Barajlar küresel ısınma çağında sanıyorum bir 50 yıl, tekrar havzalarını terk
ediyorlar. Şu anda çalışmaların zamanında yürümemesinden ötürü bir kredi
tartışması var. Kredi verecek olan bazı ülkeler desteklerini çektiklerini
söylüyorlar ama bizim ilgili bakanlığımız, Çevre ve Orman Bakanlığı da kendi
imkânlarımızla yapabileceğimizi söylüyor. Biz bu tartışmanın biraz dışındayız.
Yerinde ya da bir başka yerde korunmasıyla ilgili çalışmalar yapıyoruz.
‘Genel bütçede kazı payı az’
- Bakanlığın kazı projelerine ayırdığı bütçe ne kadar? Kazı
çalışmaları sonunda ortaya çıkan yeni eserler var mı?
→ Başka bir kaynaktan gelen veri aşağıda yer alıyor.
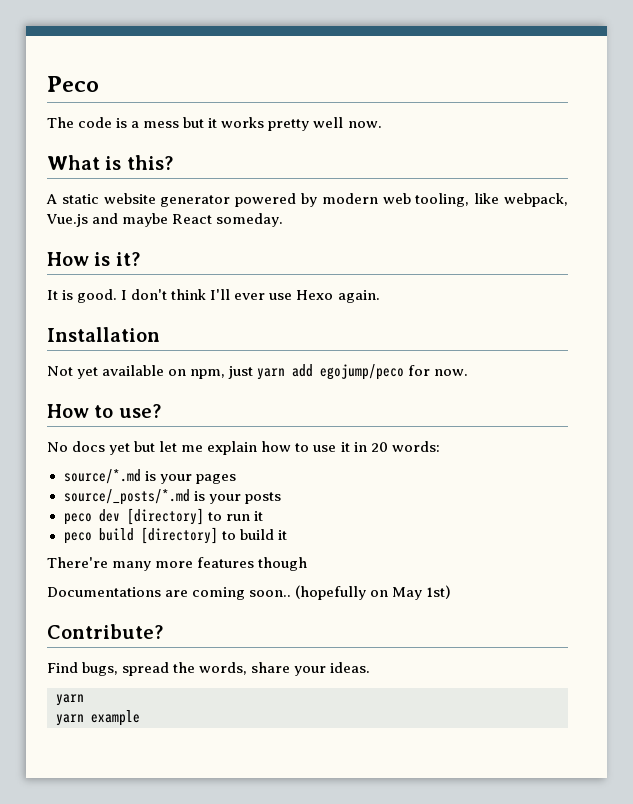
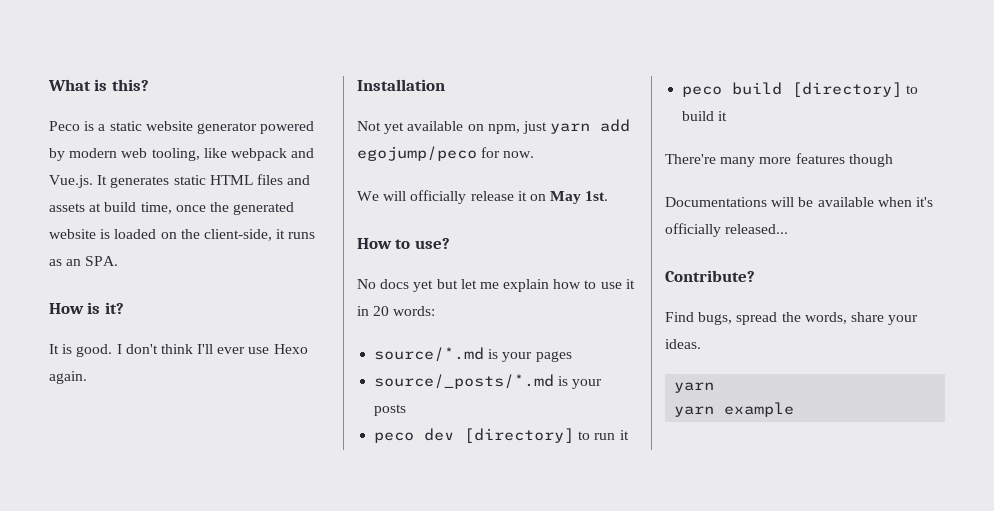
[47,76,99,92] [47,117,382,131] Peco // The code is a mess but it works pretty well now. // -> (48, 85) none
[46,194,57,204] A -> [49,121,106,131] Peco is a
[504,193,568,207] [46,213,284,227] webpack, Vue.js and maybe React someday. -> [230,148,315,161] [49,174,311,188] [49,202,295,215] [49,229,316,241] [49,256,119,266] webpack and Vue.js. It generates static HTML files and assets at build time, once the generated website is loaded on the client-side, it runs as an SPA.
(469, 372) none -> [357,190,609,204] // We will officially release it on May 1st.
[165,585,452,600] are coming soon.. (hopefully on May 1st) -> [771,197,933,207] [665,223,789,237] will be available when it's officially released...

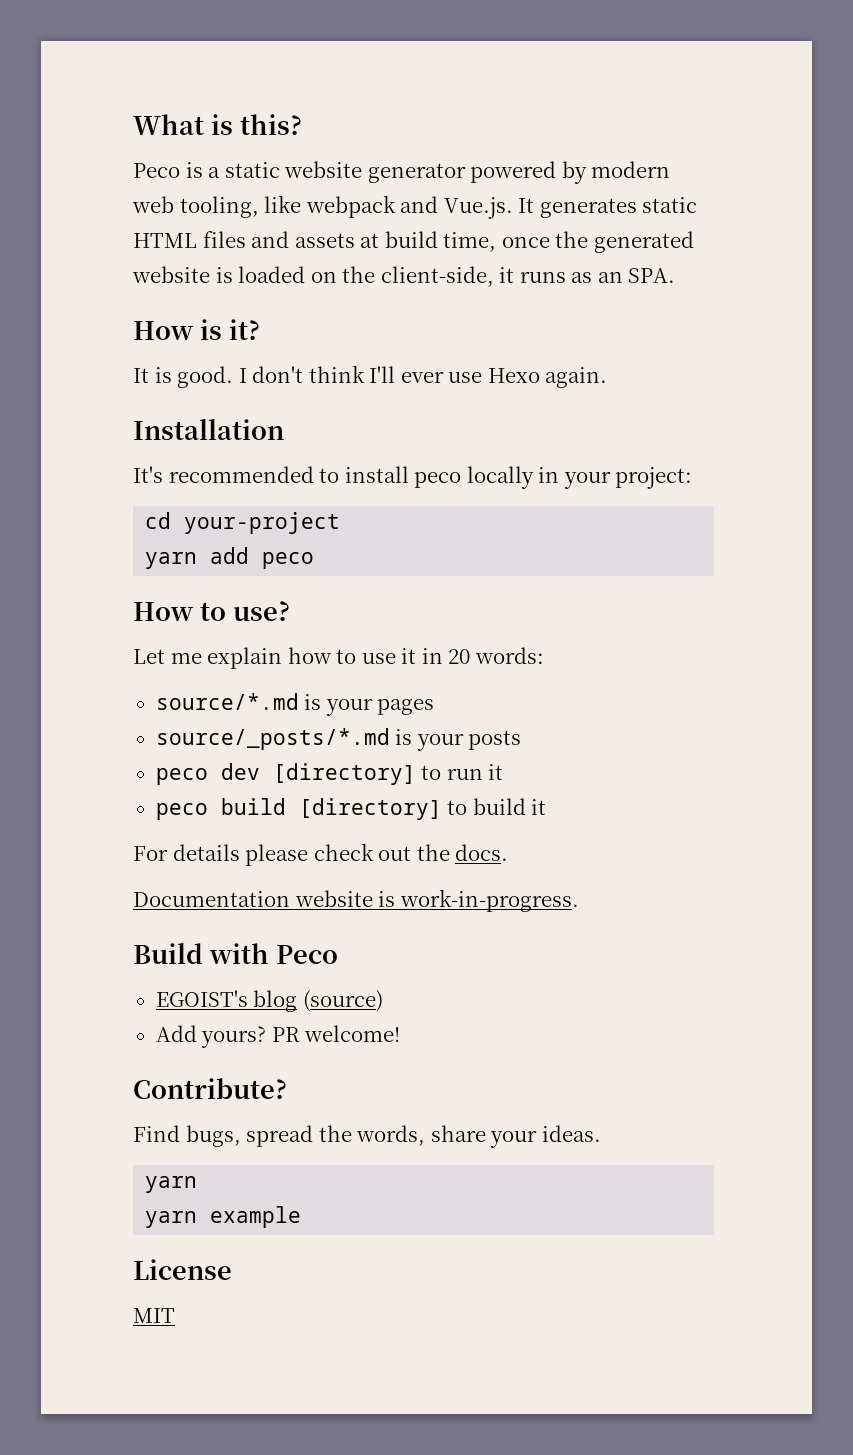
[357,119,631,134] [357,146,535,161] [357,190,609,204] [357,238,450,249] [357,279,477,292] Not yet available on npm, just yarn add egojump/peco for now. // We will officially release it on May 1st. // How to use? // No docs yet but let -> [133,466,693,489] [145,512,341,534] [145,547,315,569] [133,601,290,621] [133,649,165,664] It's recommended to install peco locally in your project: // cd your-project // yarn add peco // How to use? // Let
[665,153,893,167] [665,197,933,207] [665,223,789,237] There're many more features though // Documentations will be available when it's officially released... -> [133,843,509,866] [133,889,579,912] [133,943,338,964] [155,990,383,1012] [155,1025,401,1048] For details please check out the docs. // Documentation website is work-in-progress. // Build with Peco // EGOIST's blog (source) // Add yours? PR welcome!
(795, 409) none -> [133,1259,232,1280] [133,1308,175,1323] // License // MIT

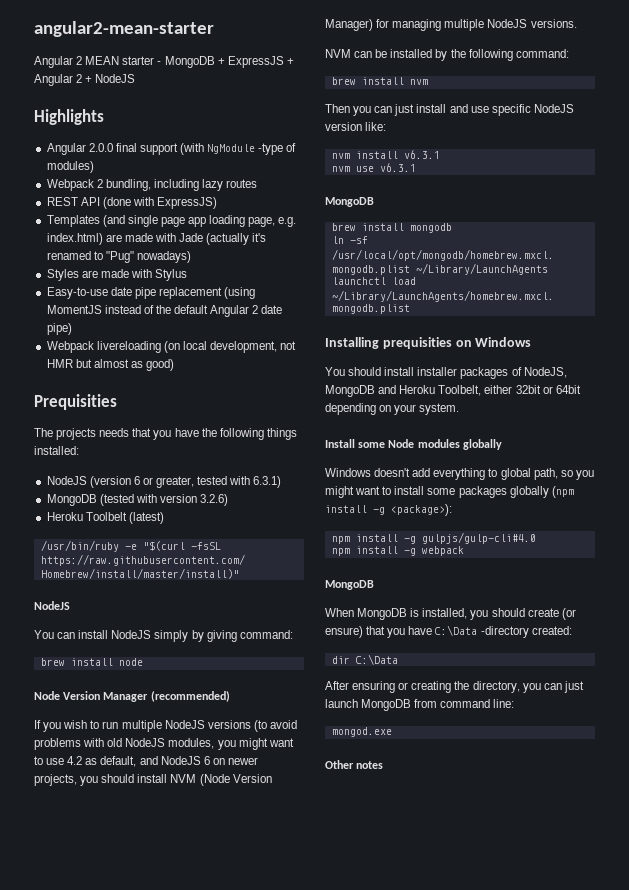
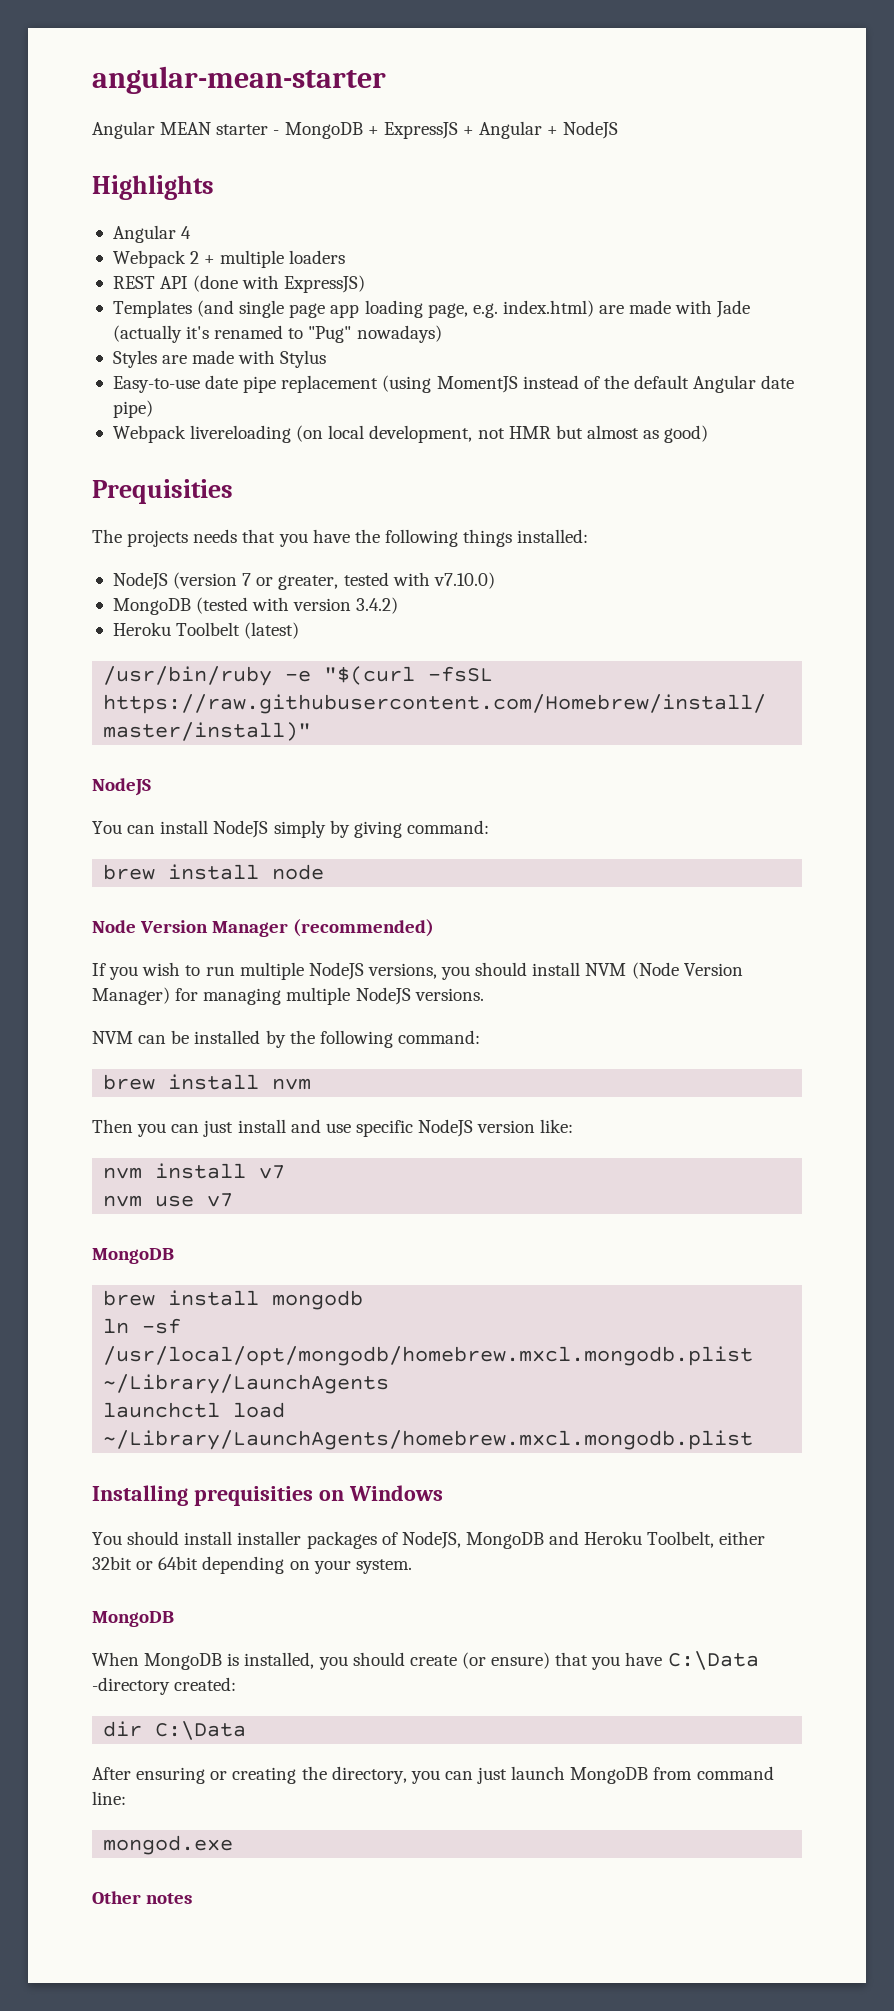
[34,21,214,37] [34,56,83,68] angular2-mean-starter // Angular 2 -> [92,66,386,94] [92,121,155,139] angular-mean-starter // Angular
[76,74,83,83] 2 -> (543, 130) none
[88,143,297,155] [46,161,94,173] [46,179,258,191] 2.0.0 final support (with NgModule -type of modules) // Webpack 2 bundling, including lazy routes -> [181,226,192,239] [112,250,346,268] 4 // Webpack 2 + multiple loaders
[252,305,259,314] 2 -> (757, 384) none
[133,476,140,485] 6 -> [242,573,252,586] 7
[253,476,282,488] 6.3.1) -> [433,572,495,589] v7.10.0)
[200,494,229,506] 3.2.6) -> [356,597,399,614] 3.4.2)
[207,720,297,732] [34,738,294,750] [34,756,258,767] [34,774,77,786] versions (to avoid problems with old NodeJS modules, you might want to use 4.2 as default, and NodeJS 6 on newer projects, -> [367,963,437,979] versions,
[403,150,440,159] v6.3.1 -> [259,1165,286,1179] v7
[379,163,416,172] v6.3.1 -> [207,1193,234,1207] v7
[325,439,502,450] [325,468,594,480] [325,486,574,498] [325,504,452,516] [331,532,536,544] [331,546,464,556] // Install some Node modules globally // Windows doesn't add everything to global path, so you might want to install some packages globally (npm install -g <package>): // npm install -g gulpjs/gulp-cli#4.0 // npm install -g webpack -> (412, 1566) none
- Geçen yıldan bu yana kazı bütçesinde ciddi bir artış oldu. Bu yıl da aynı
şekilde. 20 trilyona, 25 trilyona yakın bir kazı giderini bütçe içinde
planlamaya çalışıyoruz. Genel bütçeden bize ayrılan kazı bedeli son derece
düşük. Başka imkânları, maliyenin, planlamanın verdiği ek imkânları, bizim döner
sermaye kaynaklarımızı kazılarımız için seferber etmeye çalışıyoruz. Arkeoloji
otoritelerinin yaptığı açıklamalara göre, dünya çapındaki on önemli buluntunun
iki tanesi Türkiye’dendi. Bir tanesi Gaziantep Zincirli Höyük’teki Geç Hitit
dönemi eserleriydi. Ayrıca Sagalassos antik kentinden çıkarılan ve uluslararası
yankı uyandıran imparator Marcus Aurelius heykelinin başı da çok değerli
buluntu. Bu heykelin başı salt bir metre boyunda. Ben bunun dünya literatürüne
girmesinden ötürü ülkem adına sevinç duyuyorum. Kendim bizzat bu heykeli görmek
için iki kez Burdur Müzesi’ne gittim.
- Peki, yurtdışındaki tarihi eserlerin ülkeye yeniden kazandırılması
için yaptığınız çalışmalar nelerdir?
- Son yıllarda bu konuda çalışmalar yapılıyor. Geçen yıl binleri bulan eser,
sadece bizim değil, Emniyet ve Dışişleri Bakanlığı’nın da girişimleri
doğrultusunda ülkeye getirildi. Getirilen eserlerin arasında çok değerli
sikkeler de var. Bunun yanı sıra gümrüklerden çok sayıda kaçak tarihi eser
yakalanıyor. Edirne Müzesi’nde bir bölüm var, müzenin bir bölümü neredeyse
kapılarda yakalanan eserlerden oluşuyor. Yurtdışında ne yazık ki hâlâ çok
değerli eserlerimiz var. Bu sürede devletler birbirlerinin hukuklarına saygılı
olduğu müddetçe bu eserlerin geri alınacağını düşünüyorum. Bu dünyaya, bizim
dışımızda çıkarılan eserlerin geri kazandırılması bakımından, bize haklılık
kazandıracak.
- Bakanlığa bağlı müze ve ören yerlerindeki satış mağazalarının bir
bölümü özelleştirildi... Bir anlamda müzelerin özelleştirilmesine de olanak
sağlandı...
- Hayır, müze ve ören yerleri özelleştirilmedi. Kamusal müzelerimizdeki satış
mağazalarımızla ilgili bir özelleştirme yapıldı. Bizler, 11 satış mağazasının
yanı sıra 44 yerde daha yeni satış mağazası açılmasını öngördük ve bu konuda
ciddi bir ihale süreci başlattık. Sonuç alma noktasına geldik. İhaleyi Bilkent,
Bilintur kazandı. 11 satış mağazasının yanı sıra 44 yerde daha satış mağazası 18
ay içinde açılabilecek. Bu da bize ciddi bir kâr getirecek. Böylece müze satış
mağazalarında bir standart ve satılacak ürünlerde bir kalite garantisi sağlamış
olacağız. Bizim ne yazık ki hem satış mağazalarımız yetersiz, hem de mağazaların
konsepti düşük. Ürün kalitesi çok iddialı değil. Şimdi özel bir girişimcilikle,
tabii bütün denetim hakları bizde olmak kaydıyla, böyle bir uygulama
başlattık.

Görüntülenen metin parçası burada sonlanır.